Structured Products

Easily Explained

Get Adobe Flash player

Put Options

Put options are not structured products per se, but one of the basic element with which structured products are built. The buyer of a put option has the right (but not the obligation) to sell an underlying asset (a stock, a commodity or any other asset) at a predetermined price.

The seller of a put option has the obligation to buy an underlying at a predetermined price. The buyer pays a premium to acquire the right to sell, and the seller receives the premium. The height of the premium is fixed according to the strike (if it's higher than the spot (in-the-money), then it's more expensive than if it was lower than the spot (out-of-the-money)), the time to maturity (the longer the more expensive), the volatility (the higher, the more expensive). Put options provide leverage, and are usually used to hedge an underlying against price depreciation. Depending on the option's strike, for a 1% rise or fall in the underlying asset's price, the put option will rise or fall by a multiple. Put options expire either in-the-money, in which case they will be worth Strike - Spot, or out-of-the-money, in which case they will be worth zero. Put options are therefore highly speculative instruments.
Long (left) and short (right) put option payoff


The buyer cannot loose more than he invested, whereas the seller's profit is limited to the cashed-in premium, but its loss potential is quasi-unlimited. Buyers profit when the underlying asset's value falls, while sellers loose. The breakeven for a buyer is reached, when the price of the underlying falls by the cost of the premium.

Note that the payoff diagram of a short put option (above, right hand side) is identical to a reverse convertible.

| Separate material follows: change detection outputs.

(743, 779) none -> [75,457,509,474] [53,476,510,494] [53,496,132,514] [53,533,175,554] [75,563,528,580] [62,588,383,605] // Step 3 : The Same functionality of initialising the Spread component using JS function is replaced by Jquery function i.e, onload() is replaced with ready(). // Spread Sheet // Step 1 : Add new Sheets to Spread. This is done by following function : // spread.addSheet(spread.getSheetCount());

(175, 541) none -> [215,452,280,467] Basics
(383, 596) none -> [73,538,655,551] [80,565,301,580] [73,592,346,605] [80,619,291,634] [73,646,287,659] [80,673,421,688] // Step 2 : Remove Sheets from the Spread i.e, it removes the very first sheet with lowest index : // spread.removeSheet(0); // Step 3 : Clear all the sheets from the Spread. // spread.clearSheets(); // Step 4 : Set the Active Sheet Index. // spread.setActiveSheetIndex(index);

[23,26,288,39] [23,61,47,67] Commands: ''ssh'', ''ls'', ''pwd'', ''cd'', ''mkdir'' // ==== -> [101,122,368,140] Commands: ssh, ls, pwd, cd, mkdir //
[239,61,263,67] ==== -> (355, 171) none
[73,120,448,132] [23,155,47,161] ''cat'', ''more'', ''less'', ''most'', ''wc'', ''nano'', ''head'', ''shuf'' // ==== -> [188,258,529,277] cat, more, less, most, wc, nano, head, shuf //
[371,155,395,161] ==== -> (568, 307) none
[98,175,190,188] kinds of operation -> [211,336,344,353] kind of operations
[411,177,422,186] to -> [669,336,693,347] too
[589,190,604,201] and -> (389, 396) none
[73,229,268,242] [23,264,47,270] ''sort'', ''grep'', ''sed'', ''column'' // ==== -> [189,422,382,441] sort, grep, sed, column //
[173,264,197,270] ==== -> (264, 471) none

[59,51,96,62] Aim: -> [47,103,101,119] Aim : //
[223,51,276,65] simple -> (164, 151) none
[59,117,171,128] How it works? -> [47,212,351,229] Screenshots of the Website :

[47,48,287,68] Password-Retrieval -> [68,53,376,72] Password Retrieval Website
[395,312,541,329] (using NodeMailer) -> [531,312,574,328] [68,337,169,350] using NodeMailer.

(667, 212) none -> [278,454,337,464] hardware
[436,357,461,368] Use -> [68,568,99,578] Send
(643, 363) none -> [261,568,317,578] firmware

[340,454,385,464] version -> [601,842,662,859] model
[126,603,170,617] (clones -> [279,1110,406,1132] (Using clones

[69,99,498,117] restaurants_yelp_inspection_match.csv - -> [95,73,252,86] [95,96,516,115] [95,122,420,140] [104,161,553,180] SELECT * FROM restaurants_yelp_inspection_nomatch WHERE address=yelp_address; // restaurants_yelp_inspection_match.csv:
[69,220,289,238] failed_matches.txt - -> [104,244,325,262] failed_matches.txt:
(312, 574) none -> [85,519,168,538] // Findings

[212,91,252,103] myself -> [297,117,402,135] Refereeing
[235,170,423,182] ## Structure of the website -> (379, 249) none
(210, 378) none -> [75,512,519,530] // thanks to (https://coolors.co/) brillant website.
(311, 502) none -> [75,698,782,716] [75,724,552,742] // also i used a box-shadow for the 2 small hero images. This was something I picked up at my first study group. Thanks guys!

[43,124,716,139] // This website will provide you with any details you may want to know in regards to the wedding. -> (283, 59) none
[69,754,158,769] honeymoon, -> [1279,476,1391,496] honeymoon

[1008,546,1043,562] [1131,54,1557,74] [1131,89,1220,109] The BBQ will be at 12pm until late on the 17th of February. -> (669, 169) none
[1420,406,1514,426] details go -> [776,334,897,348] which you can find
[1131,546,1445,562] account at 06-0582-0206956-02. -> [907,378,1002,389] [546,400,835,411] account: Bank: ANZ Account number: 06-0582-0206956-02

  • Buy put options when your scenario for the underlying is strongly negative and volatility expected to rise.
  • Carefully check the time to maturity: if your scenario realizes after the option expires, it will be worthless to you.
  • Buy puts when the volatility of the underlying is low and / or you expect it to rise. The volatility in stocks tends to rise when prices fall, therefore the buyer of puts is rewarded additionally.
  • Watch the liquidity of your put: it is not unusual to see large spreads in illiquid assets. If necessary, work with limits.
  • Check the market often. Put options are usually very time-sensitive, and good timing is essential to enter and exit.
  • Never, ever sell put options, if you have not the financial strength to support a loss which can rise to a multiple of the money you have invested.
  • Don't buy or sell a put before you have clearly evaluated the risk.
  • Don't overinvest. Puts are speculative and you must be ready to loose all (or more if you go short) the money you invested.
  • Watch the skew (especially in stocks); don't buy puts where the volatility (and therefore the breakeven level) is too high compared with the strike. In stocks, the volatility usually rises with the out-of the moneyness.